Reversal of metformin's anti-proliferative effect in fission yeast efr3 and dnm1 (DRP1) mutants with elongated mitochondria.

Metformin is a well-tolerated drug frequently prescribed for managing type 2 diabetes. Extended metformin use has been linked to a significant decrease in cancer incidence across both diabetic and non-diabetic populations. Here we investigate the anti-proliferative effects of metformin on fission yeast S. pombe. Our findings demonstrate that metformin's inhibitory impact on cell proliferation is effective in the absence of AMP-activated protein kinase (AMPK). Using an unbiased genetic screen we identified the plasma membrane signalling scaffold Efr3, critical for phosphatidylinositol signalling and the generation of PI4Ps, as a key determinant of resistance to the anti-proliferative effect of metformin.
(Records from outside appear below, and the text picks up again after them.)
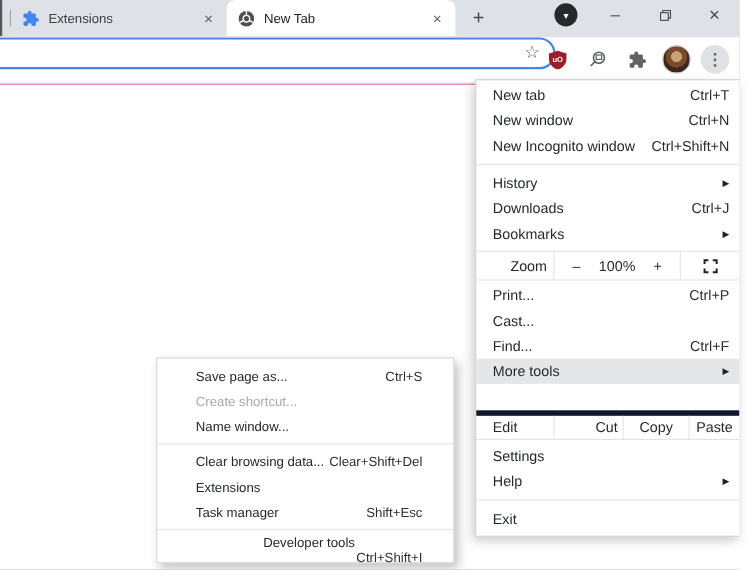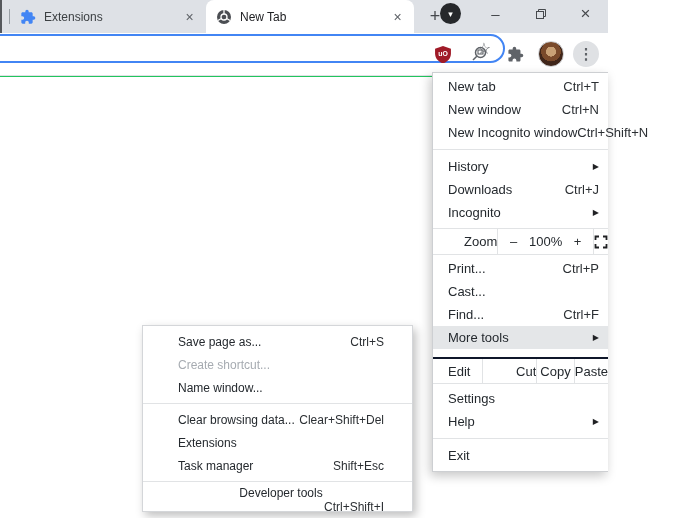--- a/index.html
+++ b/index.html
@@ -5,7 +5,7 @@
   * { margin:0; padding:0; box-sizing:border-box; }
   html,body { width:680px; height:518px; overflow:hidden; }
   body { font-family:"Liberation Sans", sans-serif; background:#fff; position:relative; }
-  .screen { position:relative; width:608px; height:518px; background:#22c55e; }
+  .screen { position:relative; width:672px; height:518px; background:#ec4899; }
 
   
   .tabstrip { position:relative; height:33px; background:#dee1e6; display:flex; align-items:flex-end; }

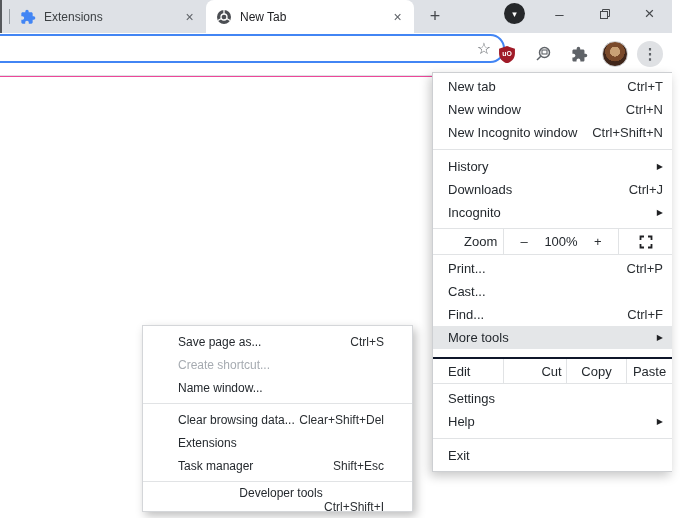--- a/index.html
+++ b/index.html
@@ -174,7 +174,7 @@
       <span class="sc">Ctrl+J</span>
     </div>
     <div class="mi">
-      <span>Incognito</span>
+      <span>Bookmarks</span>
       <span class="arr">▶</span>
     </div>
 

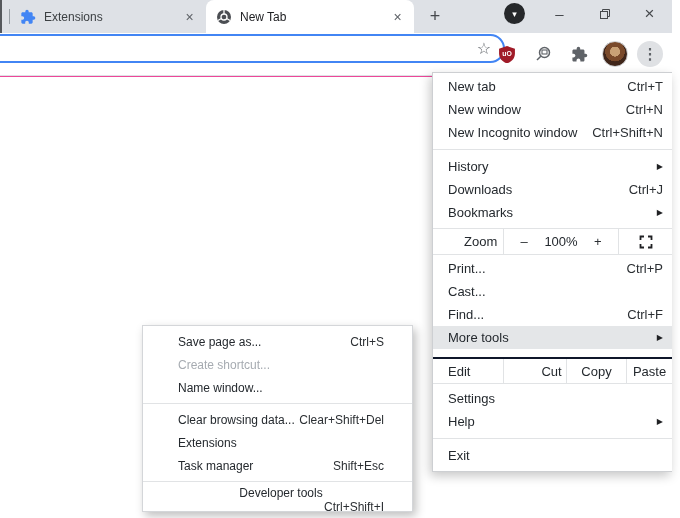--- a/index.html
+++ b/index.html
@@ -60,7 +60,7 @@
   .zr-btn { width:18px; text-align:center; color:#2b2f33; }
   .zr-fs { flex:1; border-left:1px solid #e1e3e5; display:flex; align-items:center; justify-content:center; }
   .mt2 { margin-top:2px; } .mt3 { margin-top:3px; }
-  .editrow { height:27px; margin-top:8px; border-top:2px solid #0f172a; border-bottom:1px solid #e1e3e5;
+  .editrow { height:27px; margin-top:24px; border-top:5px solid #0f172a; border-bottom:1px solid #e1e3e5;
              display:flex; align-items:stretch; }
   .er-label { width:70px; display:flex; align-items:center; padding-left:15px; }
   .er-seg { display:flex; align-items:center; justify-content:center; border-left:1px solid #e1e3e5; }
Deletion of efr3 resulted in both AMPK-dependent and AMPK-independent resistance to metformin. We show that Efr3 does not influence cell proliferation by controlling Ras1 activity or its cellular localization in yeast. We observe that dnm1 (DRP1) mutants with elongated mitochondria are also resistant to the anti-proliferative effect of metformin and that metformin treatment promotes mitochondrial fusion. Metabolic measurements after prolonged metformin exposure demonstrated a reduction in respiration in both wild type and the efr3 deletion, however, that reduction is less pronounced in the efr3 deletion, which also contained elongated mitochondria. It is likely that mitochondrial fusion enhances yeast fitness in response to metformin exposure. Together we provide a new perspective on the cellular response to metformin.